An SNO occurs when the nadir points of two satellites cross each other within a few seconds, which occurs in the polar regions (+ 70° to + 80°, and − 70° to − 80° latitude zones) for sun-synchronous polar-orbiting satellites2. It is not suitable for cross-calibration between CCD and MODIS, because most SNO areas are in the polar region. Another method to perform cross-calibration on an invariant target. It is also widely used because it allows cross-calibration in a wider range of conditions by expanding the configuration threshold. This method relaxes the requirement of observation angle as well as the imaging time. The image pair of a non-polar region can be obtained to realize the cross-calibration of the sensor. In general, invariant targets are used to monitor instrument degradation after launch, such as NOAA meteorological satellite3,4. In situ measurements can be also used as an intermediate reference for cross-calibration. The most widely used invariant targets for cross-calibration are pseudo-invariant calibration sites (PICS) often located in the African desert5,6,7,8. The PICS composed of sand dunes that have high reflectance and there is no vegetation with low aerosol in this climate. Assuming that the target radiation is stable, the spectral response and observation geometry adjustment factors are required for the PICS. Most of the PICS calibration in Africa and the Sahara Desert do not rely on the measured data on the ground5. Cross-calibration of Terra MODIS and Landsat ETM + reflective solar bands are performed based on pseudo-invariant calibration sites such as Libya1, Libya14, Mauritania 1, Mauritania 2, Algeria 3, Algeria 5 are performed. The results show that the slope of the two sensors is between 2.5 and 15% due to the combination of the RSR characteristics and the spectral characteristics of each sensor5. After bidirectional reflectance distribution functions (BRDF) and spectral mismatch adjustment, the calibration consistency between the two sensors has been improved9.

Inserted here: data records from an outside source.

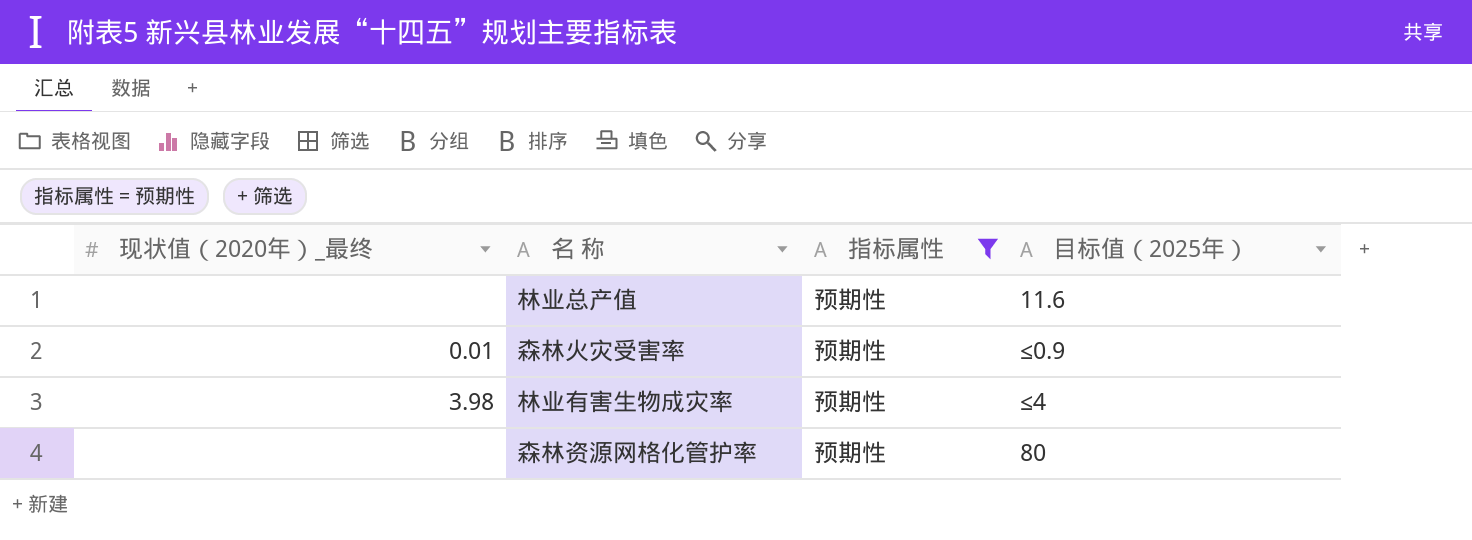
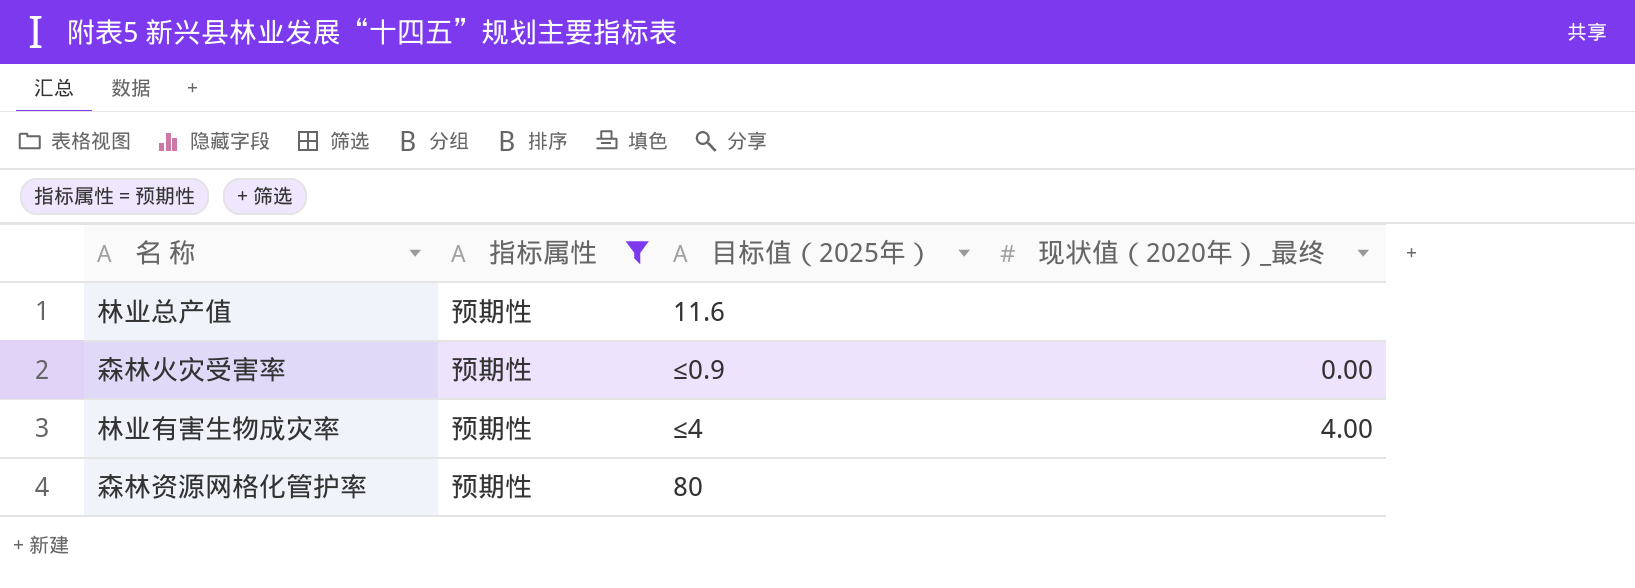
column 现状值（2020年）_最终 | position: 1 -> 4
森林火灾受害率 | 现状值（2020年）_最终: 0.01 -> 0.00
林业有害生物成灾率 | 现状值（2020年）_最终: 3.98 -> 4.00

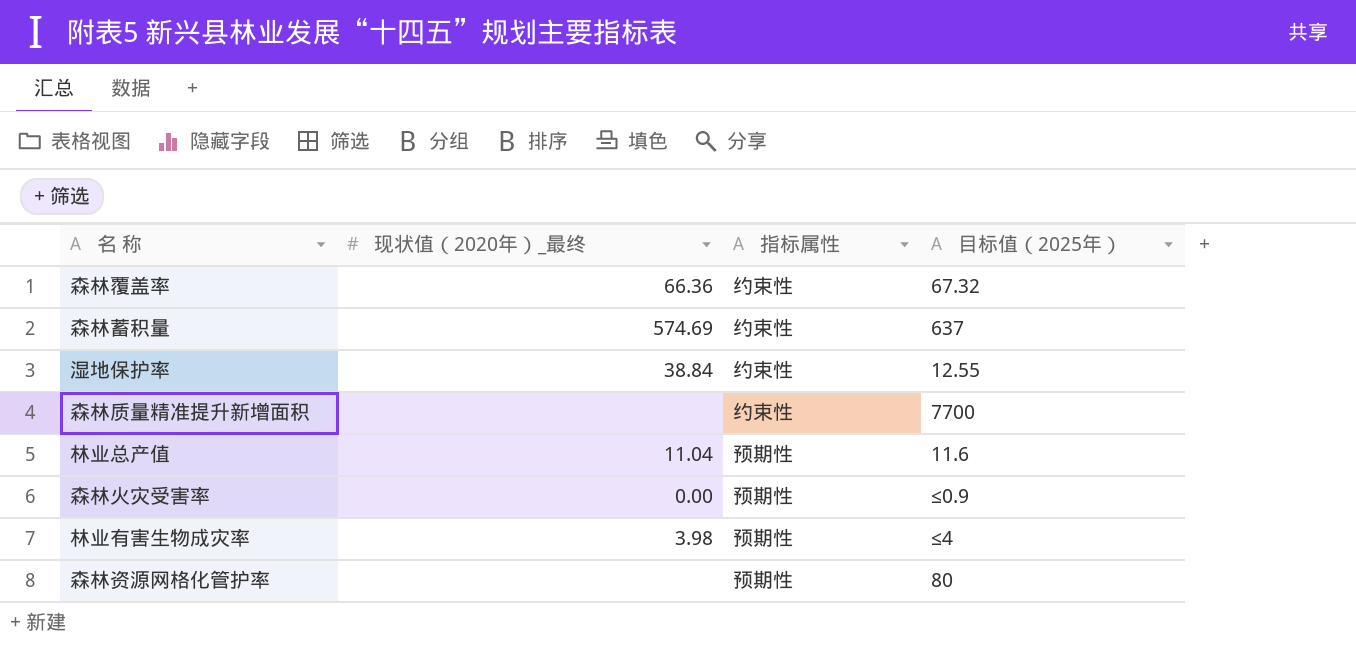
filter: 指标属性 = 预期性 -> none
column 现状值（2020年）_最终 | position: 4 -> 2
林业总产值 | 现状值（2020年）_最终: none -> 11.04
林业有害生物成灾率 | 现状值（2020年）_最终: 4.00 -> 3.98

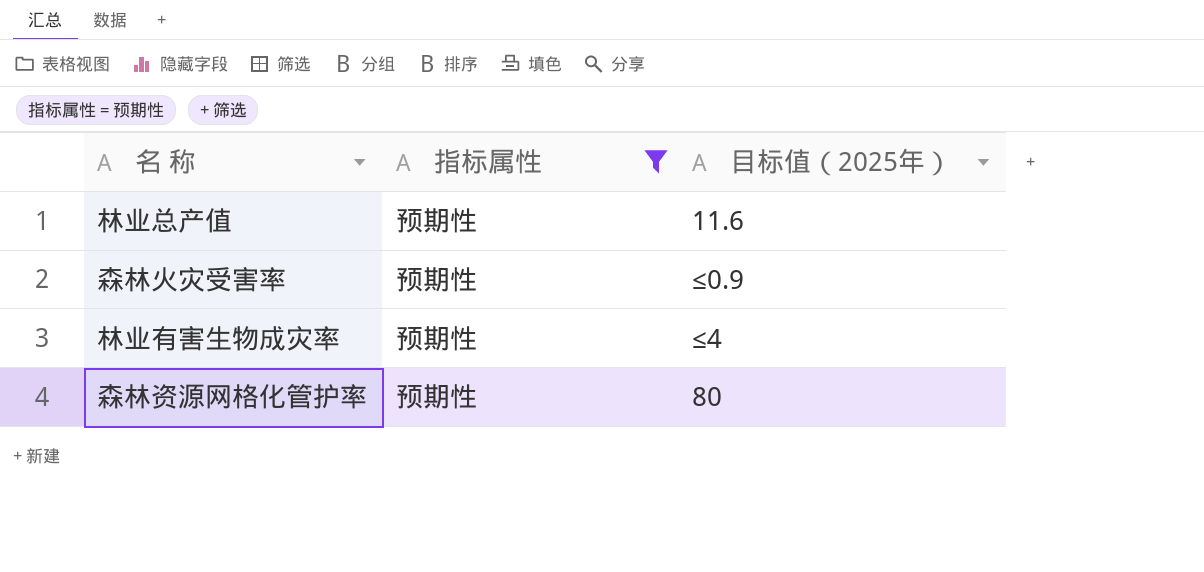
filter: none -> 指标属性 = 预期性
column 现状值（2020年）_最终 | position: 2 -> none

The Dunhuang experimental site is selected as the pseudo-invariant calibration site in China. The method was applied to the charged-coupled device (CCD) of the China-Brazil Earth Resources Satellite (CBERS02) on August 19, 2004. Simultaneous ground measurement data are also used to validate cross-calibration results10. The cross-calibration coefficient of CCD in HJ-1A/B is used to calculate the calibration coefficients as in11. Moreover, since the HJ-1A/B satellite was launched in 2008 and H. Gong’s research work has been done in 2010, it was based on only 2 years’ data which can be used for the study, the change of on-orbit performance cannot be revealed effectively11.

In this paper, the cross-calibration of Terra MODIS and HJ-1A CCD1 for long-term images from 2009 to 2019 is performed using the PICS method. The uncertainty caused by the mismatch of spectral response was characterized and compensated.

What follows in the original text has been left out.